人間が経験で現場を理解し人間が行うことを前提に最適化されてきた世の中を、データで現場を捉えITが最も活躍できるように最適化された世の中へと仕事の仕組みや生活のスタイルをかえてゆこうという大変革にこそ、新たな変化を読み解く鍵が隠されています。昨今のデジタル・ビジネスはそんな大変革の具体的な姿です。そして、「サービス化」、「オープン化」、「スマート化」、「ソーシャル化」といったニーズを生みだしています。このニーズの変化を先取りし、新たな施策を考えてゆくことが未来を味方に付ける鍵となるのです。
もうひとつの「いまできる最適な手立て」とは、
- かつてできなかったことが、容易にできるようになった。
- かつて高額でとても手を出せなかったものが、とても安価に手に入るようになった。
- 人々の「当たり前」が変わり、ITを身近なものとして受け入れ使いこなしている。
ITがかつての常識を新しい常識に書き換えている事実に目をつむらないことです。「かつてはこのやり方が最善の手段だった」は、いまも通用するとは限りません。「最善の手段」はいつの時代も新しいのです。過去の経験や成功体験を「いま」に押しつけるのではなく、時代に応じた「最善の手段」を見失しなってはいけません。
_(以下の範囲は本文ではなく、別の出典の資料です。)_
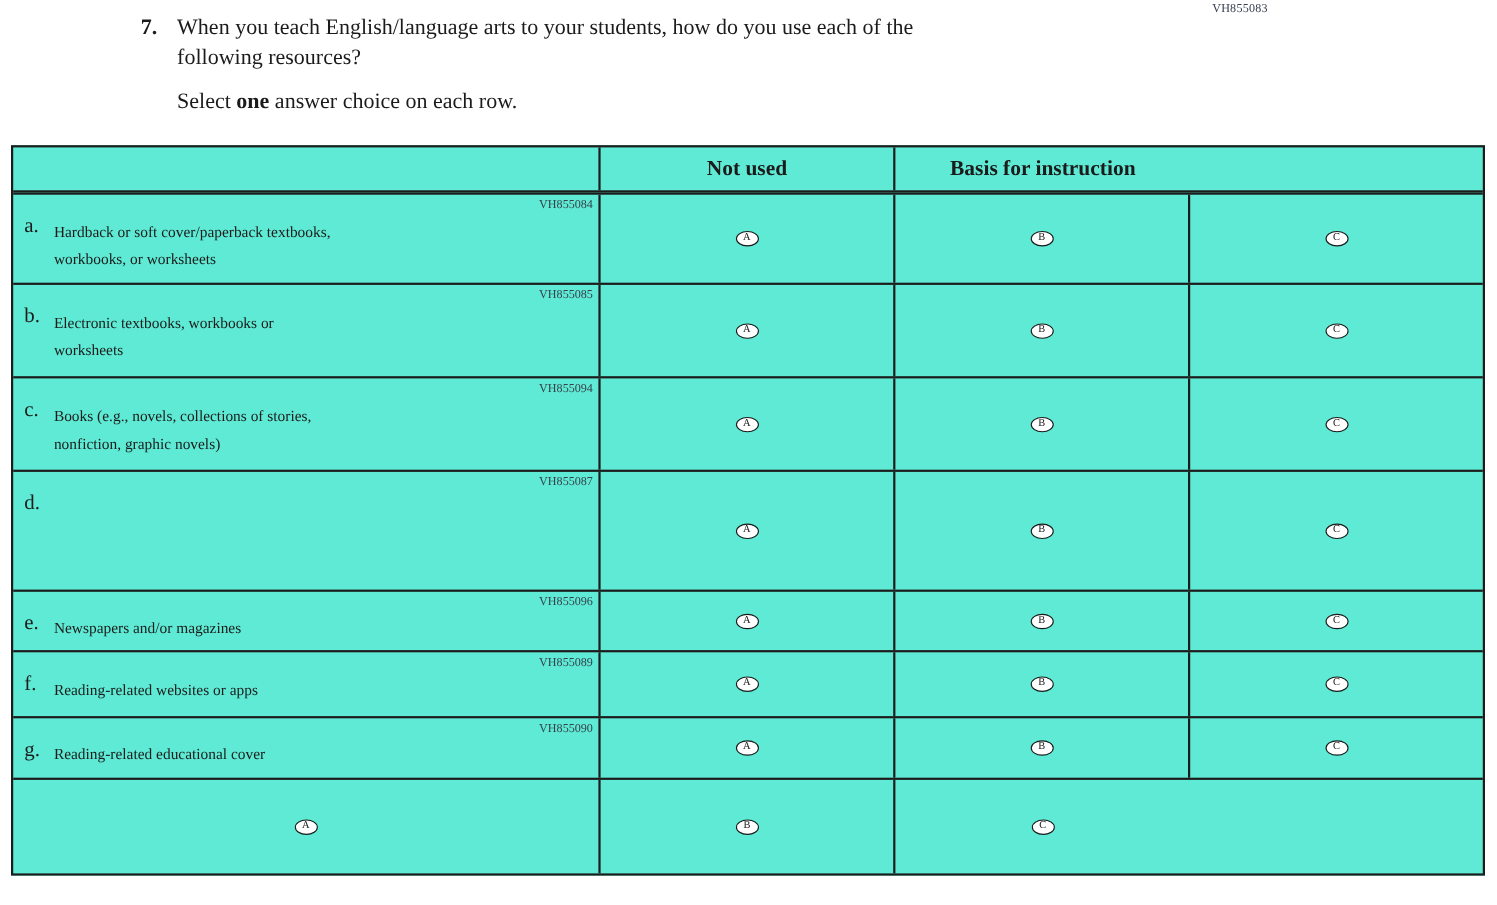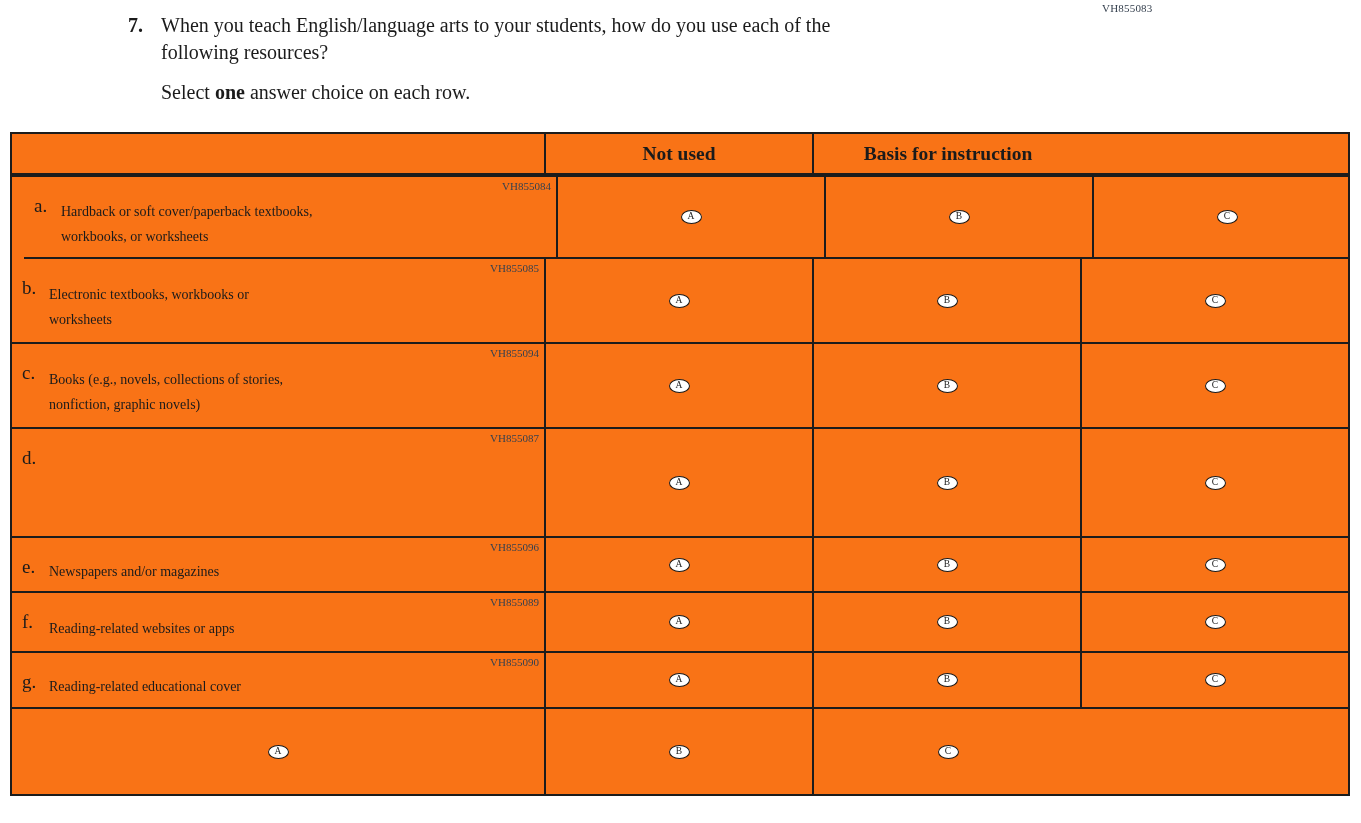"Not used" .answer-table { background: #f97316 -> #5eead4 }
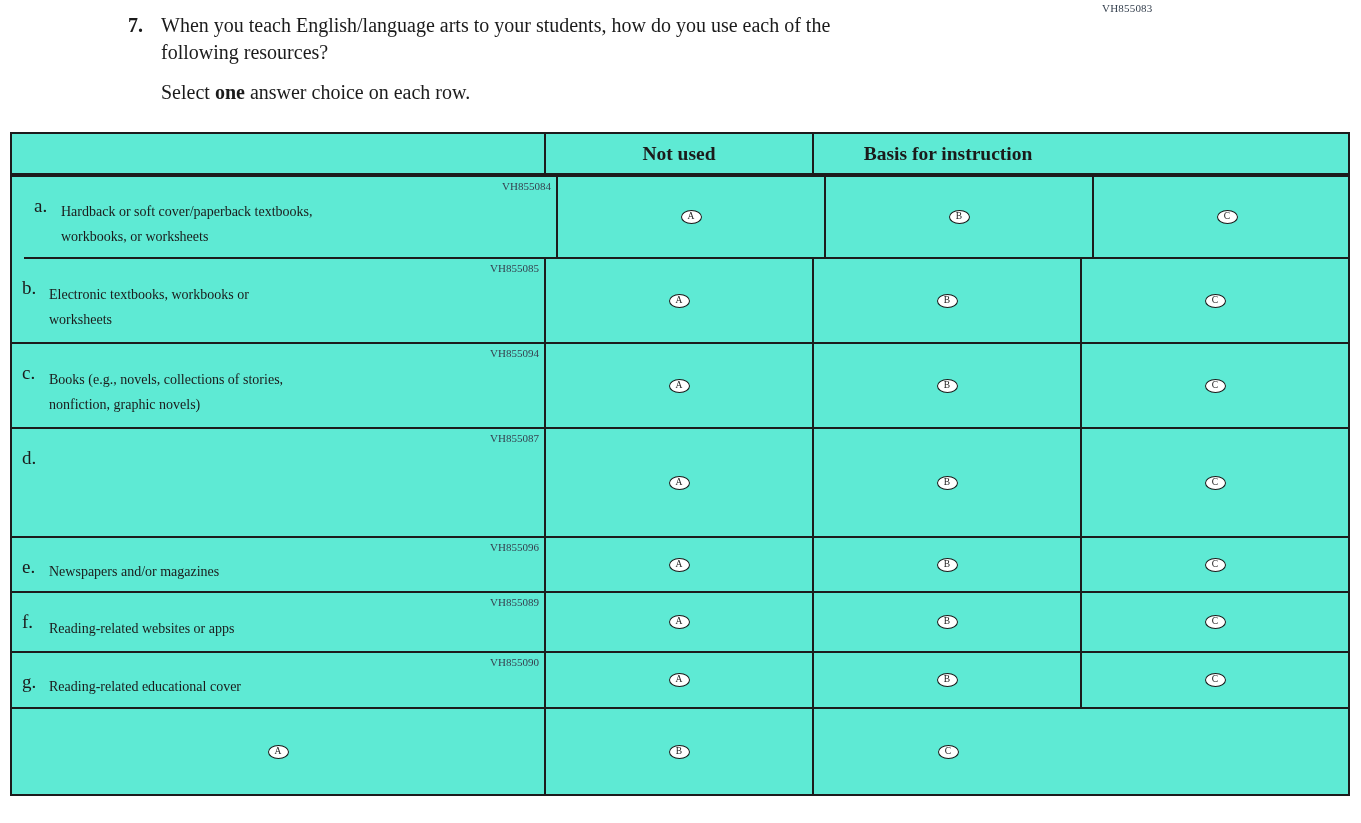"VH855084" .h-a { margin-left: 12px -> none }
「ニーズの変化」と「いまできる最適な手立て」を知るために「トレンドの風を読む」ことが大切なのです。
第3原則:試行錯誤
ITがもたらす変化のスピードは数年先を予測することさえ難しい状況です。それに加えてビジネス環境も世界がITで緊密につながったことで、遠い国や地域の出来事が瞬く間に世界を大きく動かします。絶対の正解はなく、何が最適かを判断することが容易な時代ではありません。だから、最後まで見通した完璧な計画など作れません。だから第1の原則で現場を感じたなら、第2の原則でその時の最適な手立てを駆使してさっと成果をあげ、変化に応じて試行錯誤を積み重ねてゆくことが大切なのです。
いつの時代にも変化はありましたが、変化のスピードがこれほど速い時代は、かつてはありませんでした。将来にわたって安心確実なビジネス・モデルや手段を見出すことは大変難しい時代となったのです。
クラウドやインターネット、さらにはテクノロジーの進化のおかげで失敗のコストは大きく下がりました。そんな時代の後押しをフルに活かして「試行錯誤」をおこなえばいいのです。これもまたuberistたちに与えられたチャンスと受けとめるべきでしょう。